|Date(s):||1940 to 1946|
|Tag(s):||WWII, Urban Life/Boosterism, Environmental History, recreation, City parks, Urban Renewal|
|Course:||“Environmental History in Detroit,” University of Michigan|
1940, the city of Detroit voted to consolidate the Department of Parks and Boulevards and the Department of Recreation into a new Department of Parks and Recreation. The consolidation was the outcome of overlapping goals and not enough discussion between the groups, which sometimes bottlenecked recreational activities. “It was a case of one hand letting the other know what it was doing,” remarked a pamphlet, published in 1946, describing the progress of the Department over its first six years. The pamphlet extolled the consolidation itself, the reorganization and expansion projects since then, and described the future Department's future plans. Despite the wartime restrictions and the depression, the Department's first six years introduced a number of significant new programs in Detroit, including city-owned horseback riding, canoe rentals through Belle Isle Park, expansion plans for picnics and playgrounds, the increased productivity of the Belle Isle Greenhouse run by the Horticulture Association, and the consolidated management of six swimming pools throughout the city.

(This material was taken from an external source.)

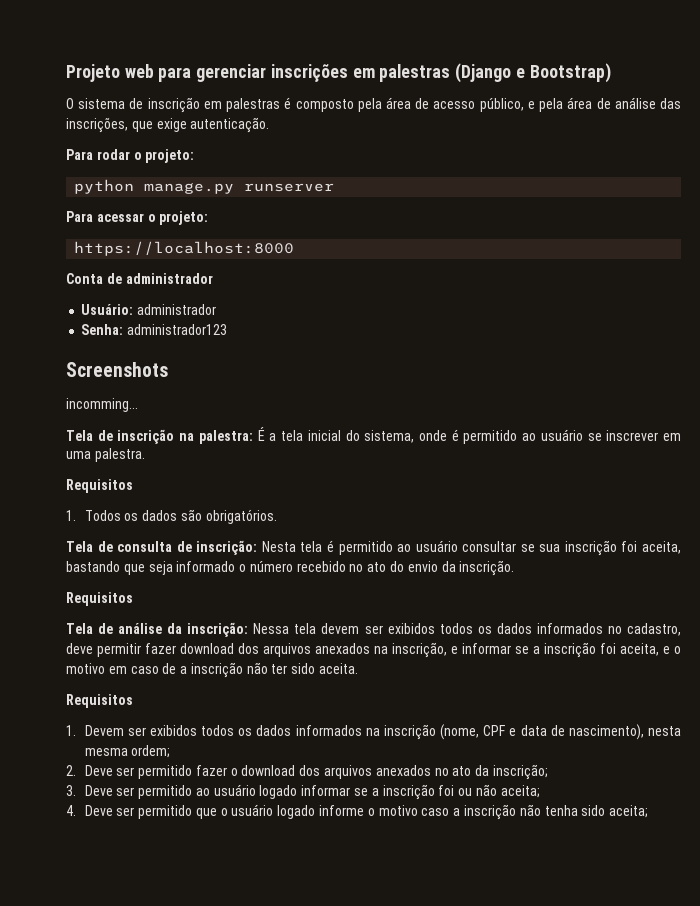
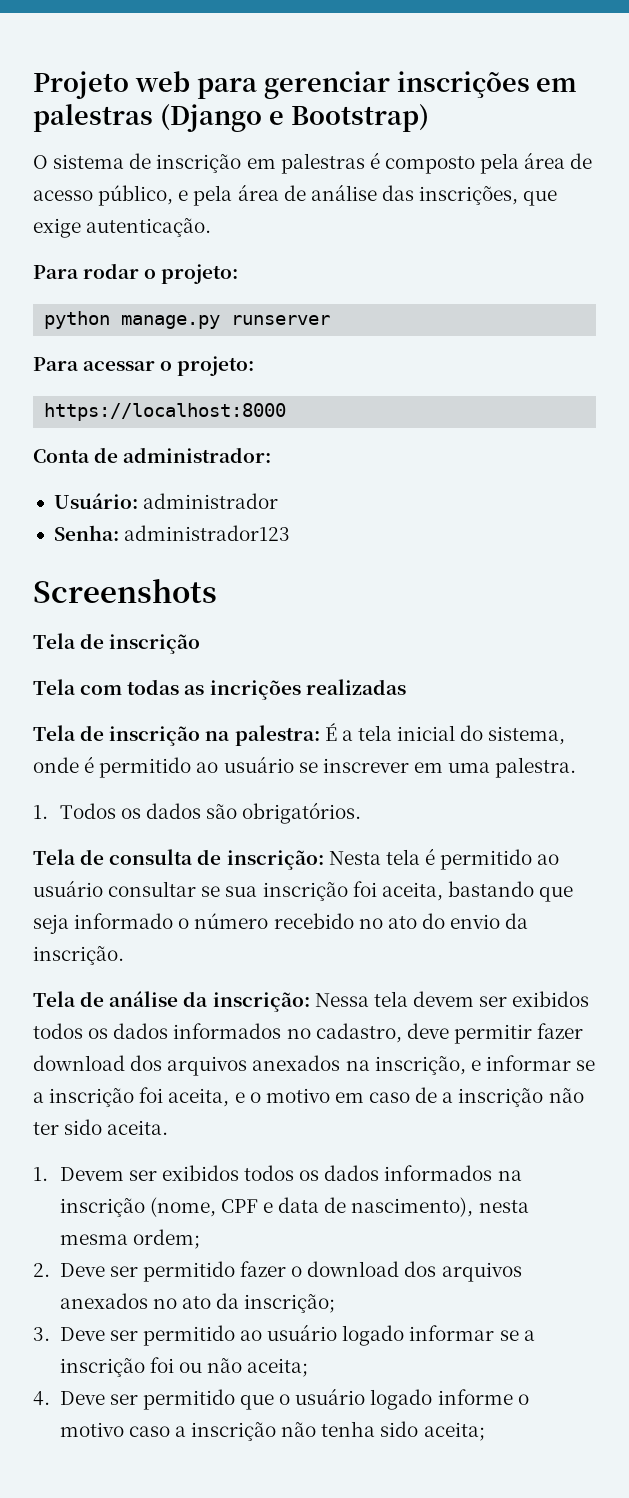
[125,273,213,284] administrador -> [123,447,272,463] administrador:
[66,398,138,412] incomming... -> [33,633,201,654] [33,679,406,700] Tela de inscrição // Tela com todas as incrições realizadas
[66,479,133,493] // Requisitos -> (577, 767) none
[66,592,133,606] // Requisitos -> (124, 955) none
[66,694,133,708] // Requisitos -> (169, 1127) none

After President Franklin D. Roosevelt declared a call to arms in 1940, Detroit was nicknamed the “Arsenal of Democracy.” Detroit’s automobile industry was retrofitted into manufacturing battle tanks and weapons. The increase in high wage earning jobs brought a migration of 350,000 people, mostly from the rural South. This increase strained the recreational facilities for those who wanted to escape their job in the industrial sector. The Parks and Recreation consolidation therefore was an important investment for the booming economy of Detroit during WWII. This 1946 Pamphlet is put out after WWII ended, and shows how Detroit had an early start in the Urban Renewal Projects in the years to follow, with expectations for growth as soldiers came home.